By Public Citizen's Global Trade Watch
Eleven years ago, the North American Free Trade Agreement (NAFTA) between the United States, Canada and Mexico went into effect after heated debate. NAFTA was called a trade agreement. Yet, much of it focused on investment issues – establishing rights for foreign investors to acquire, own and operate broad categories of NAFTA-defined “investments” within the NAFTA nations and restricting governments’ regulation of such investors and their investments.
The NAFTA debate was characterized by more heat than light. NAFTA’s supporters were able to frame the fight in sweeping terms. NAFTA critics who raised concerns about specific provisions were broadly labeled protectionist, fearful, and backward, while proponents promised grand, if vague, benefits from NAFTA. As a result, few people had any idea that NAFTA contained several radical, experimental aspects never before included in a U.S. free trade agreement.

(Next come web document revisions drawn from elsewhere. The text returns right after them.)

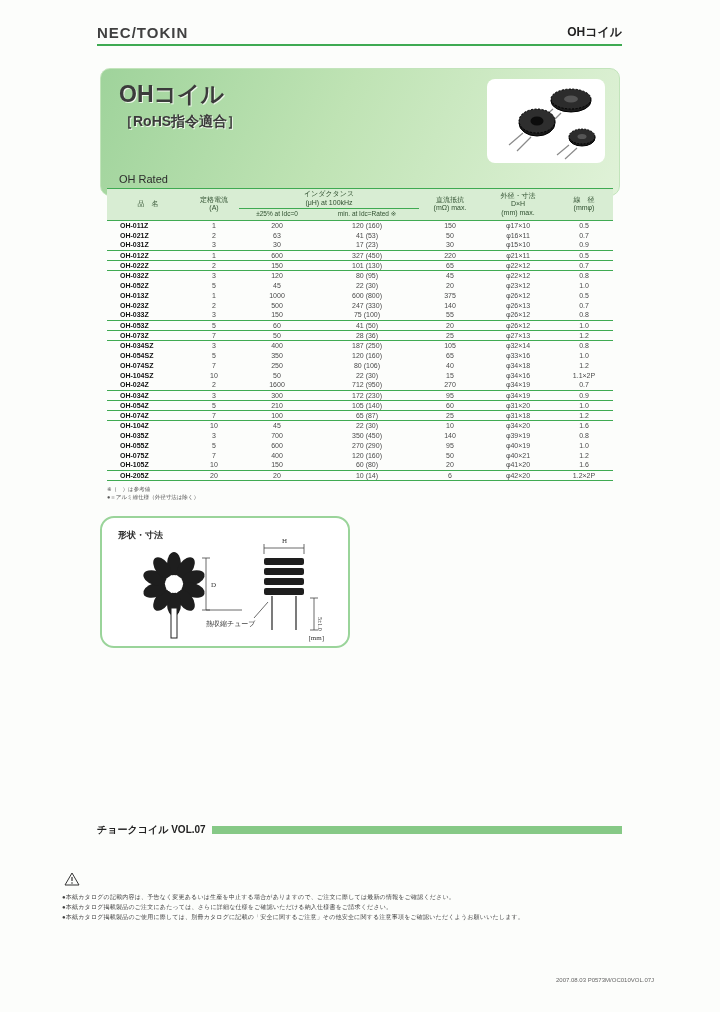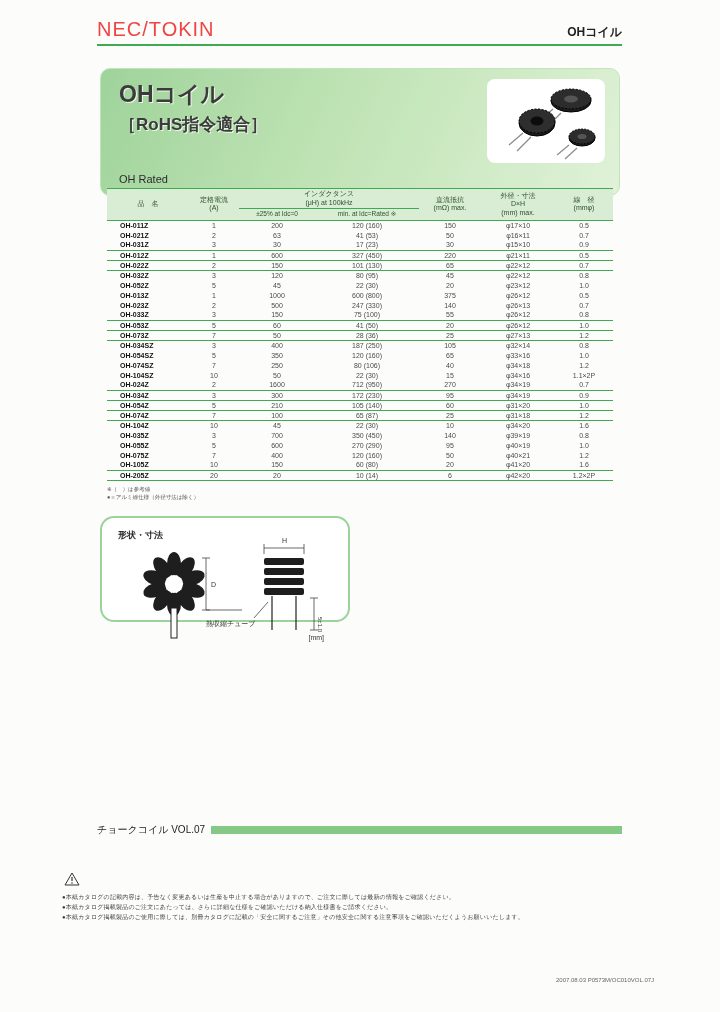--- a/index.html
+++ b/index.html
@@ -18,7 +18,7 @@
   
   .top-header{position:absolute;left:97px;top:22px;width:525px;height:24px;
     border-bottom:2px solid var(--green);display:flex;justify-content:space-between;align-items:flex-end;padding-bottom:3px;}
-  .brand{font-size:20px;font-weight:400;letter-spacing:1px;color:#ef4444;}
+  .brand{font-size:15px;font-weight:700;letter-spacing:1px;color:#404040;}
   .category{font-size:12px;font-weight:600;color:#222;}
 
   

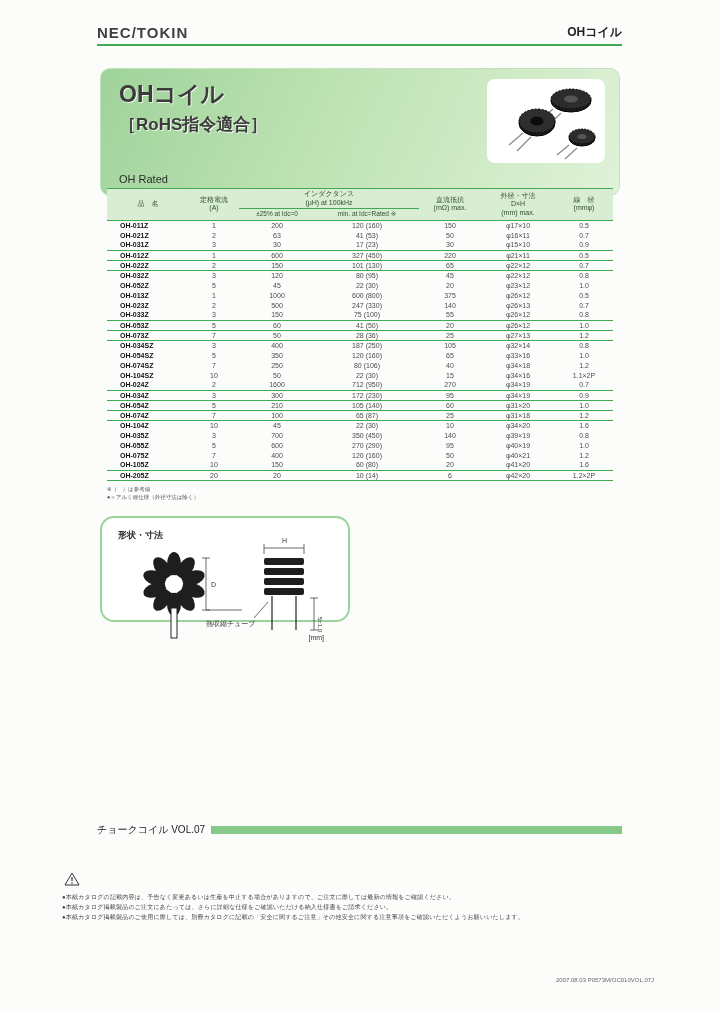--- a/index.html
+++ b/index.html
@@ -27,7 +27,7 @@
     border:1px solid #c2e4bb;}
   .banner-title{position:absolute;left:18px;top:10px;font-size:23px;font-weight:bold;color:#3b3b3b;
     text-shadow:1px 1px 0 #eef7ea;}
-  .banner-rohs{position:absolute;left:18px;top:44px;font-size:17px;font-weight:bold;color:#3b3b3b;
+  .banner-rohs{position:absolute;left:18px;top:44px;font-size:14px;font-weight:bold;color:#3b3b3b;
     text-shadow:1px 1px 0 #eef7ea;}
   .banner-en{position:absolute;left:18px;bottom:10px;font-size:11px;color:#2c2c2c;}
   .photo-box{position:absolute;right:14px;top:10px;width:118px;height:84px;background:#fff;border-radius:8px;}

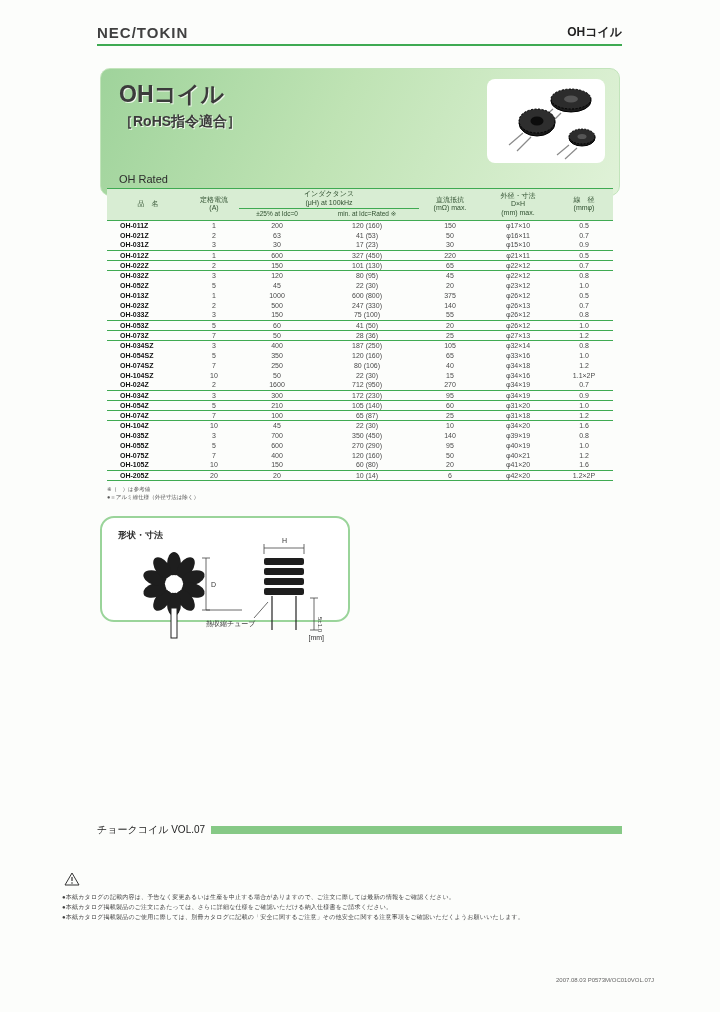--- a/index.html
+++ b/index.html
@@ -48,8 +48,8 @@
   .table-notes{position:absolute;left:107px;top:485px;font-size:5.5px;line-height:8px;color:#555;}
 
   
-  .drawing-box{position:absolute;left:100px;top:516px;width:250px;height:106px;background:#fff;
-    border:2px solid var(--green-border);border-radius:14px;}
+  .drawing-box{position:absolute;left:100px;top:516px;width:250px;height:132px;background:#fff;
+    border:2px solid var(--green-border);border-radius:14px;font-family:Liberation Serif, serif;}
 
   
   .series-footer{position:absolute;left:97px;top:823px;width:525px;display:flex;align-items:center;gap:6px;}

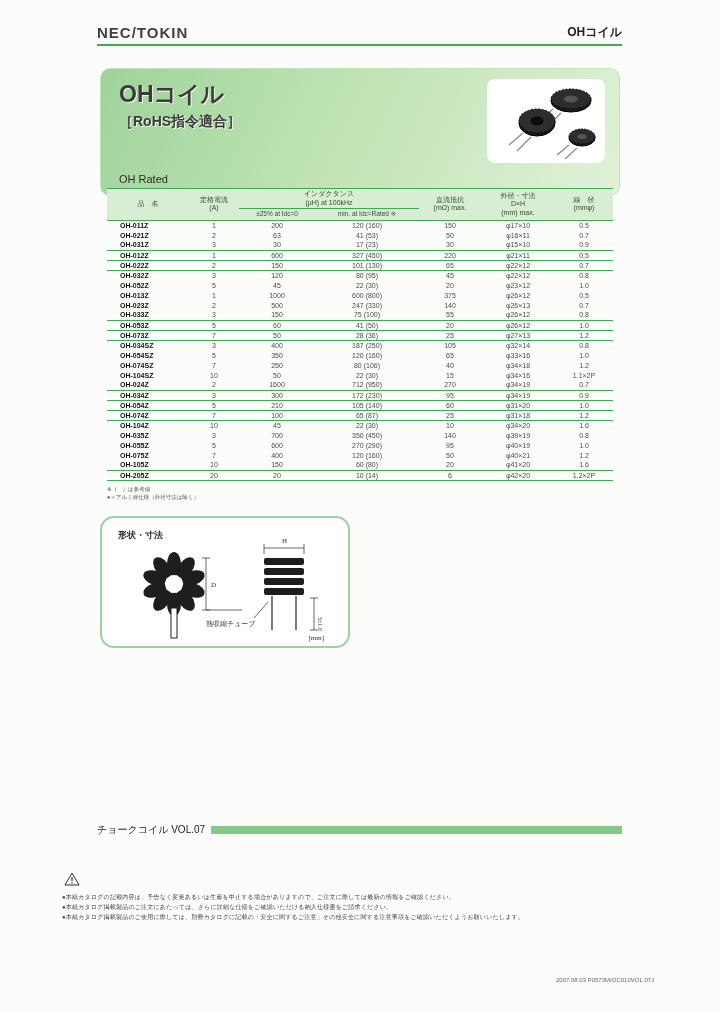--- a/index.html
+++ b/index.html
@@ -53,7 +53,7 @@
 
   
   .series-footer{position:absolute;left:97px;top:823px;width:525px;display:flex;align-items:center;gap:6px;}
-  .series-label{font-size:10px;font-weight:normal;color:#222;white-space:nowrap;}
+  .series-label{font-size:10px;font-weight:bold;color:#222;white-space:nowrap;}
   .series-bar{flex:1;height:8px;background:var(--green-soft);}
 
   .warning{position:absolute;left:64px;top:872px;}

Among the most astounding of these of these surprises was NAFTA’s Chapter 11 investment rules. Therein signatory governments are required to provide extensive rights and privileges to foreign investors, and investors are empowered to privately enforce these new rights by demanding cash payment from governments for actions foreign investors claim violate their NAFTA privileges. These cases are decided in private “investor-state” arbitral tribunals operating outside the nations’ domestic court system, yet millions in taxpayers dollars can be demanded and awarded. These NAFTA rules grant foreign investors greater rights when operating within the United States than those available to U.S. residents or businesses under the Constitution as interpreted by the U.S. Supreme Court.